→ Stored entries

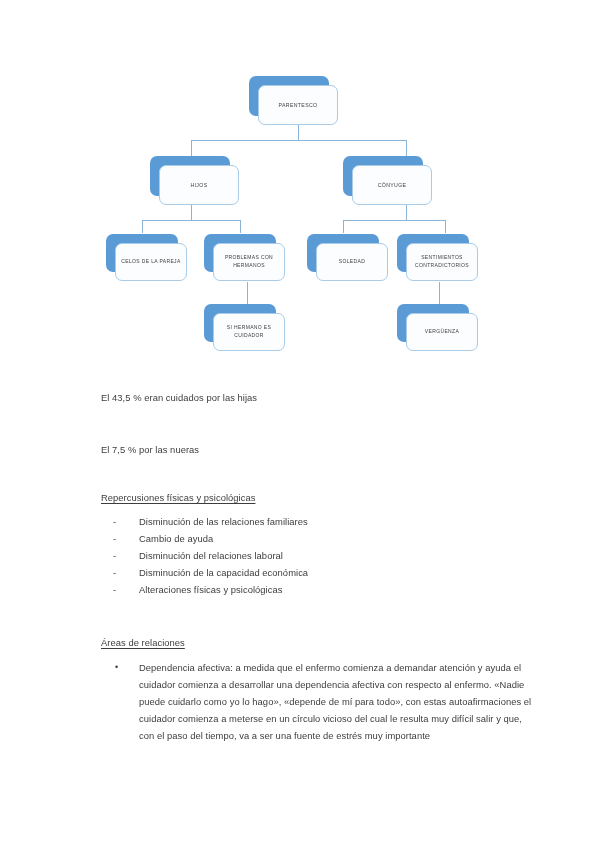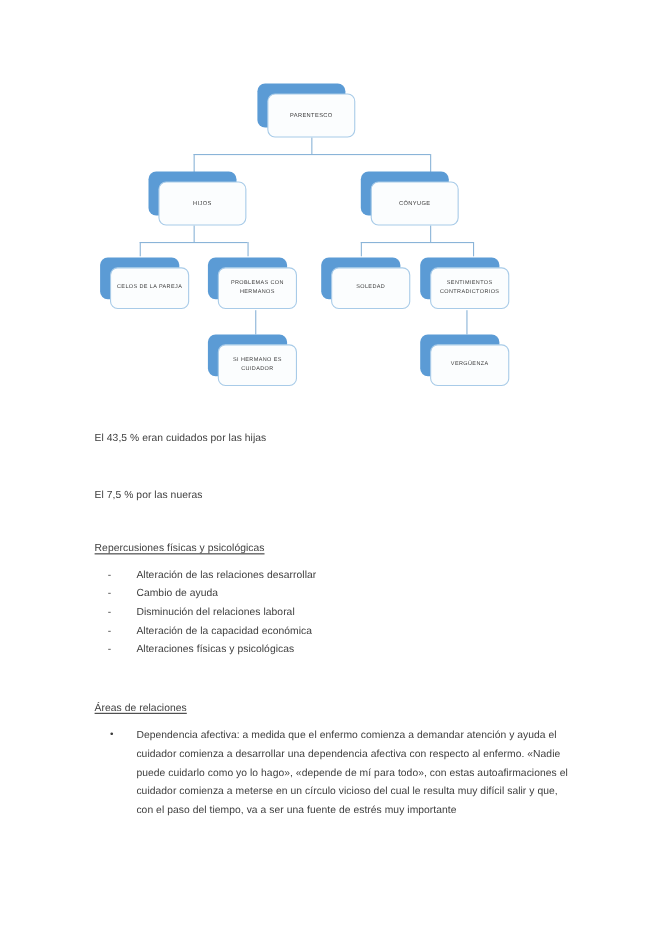--- a/index.html
+++ b/index.html
@@ -14,20 +14,21 @@
     font-family: "Liberation Sans", sans-serif;
     color: #3c3c3c;
     overflow: hidden;
   }
 
   .page {
     position: relative;
     width: 537px;
     height: 848px;
     background: #ffffff;
+    margin-left: 15px;
   }
 
   
   .diagram {
     position: absolute;
     left: 0;
     top: 62px;
     width: 599px;
     height: 300px;
   }
@@ -235,33 +236,33 @@
   </div>
 
   <div class="para" style="left:86px; top:391px;">El 43,5 % eran cuidados por las hijas</div>
   <div class="para" style="left:86px; top:443px;text-align:center;">El 7,5 % por las nueras</div>
 
   <div class="heading" style="left:86px; top:492px;">Repercusiones físicas y psicológicas</div>
 
   <ul class="dash-list" style="top:513px;">
     <li>
       <span class="marker">-</span>
-      <span>Alteración de las relaciones desarrollar</span>
+      <span>Disminución de las relaciones familiares</span>
     </li>
     <li>
       <span class="marker">-</span>
       <span>Cambio de ayuda</span>
     </li>
     <li>
       <span class="marker">-</span>
       <span>Disminución del relaciones laboral</span>
     </li>
     <li>
       <span class="marker">-</span>
-      <span>Alteración de la capacidad económica</span>
+      <span>Disminución de la capacidad económica</span>
     </li>
     <li>
       <span class="marker">-</span>
       <span>Alteraciones físicas y psicológicas</span>
     </li>
   </ul>
 
   <div class="heading" style="left:86px; top:637px;">Áreas de relaciones</div>
 
   <ul class="bullet-list" style="top:659px;">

→ Instructions to follow
Your answer should be the lines from the one containing "<span>Disminución del relaciones" through the end of the records, both included, output exactly and with nothing added.

→ Solution to this task
       <span>Disminución del relaciones laboral</span>
     </li>
     <li>
       <span class="marker">-</span>
-      <span>Alteración de la capacidad económica</span>
+      <span>Disminución de la capacidad económica</span>
     </li>
     <li>
       <span class="marker">-</span>
       <span>Alteraciones físicas y psicológicas</span>
     </li>
   </ul>
 
   <div class="heading" style="left:86px; top:637px;">Áreas de relaciones</div>
 
   <ul class="bullet-list" style="top:659px;">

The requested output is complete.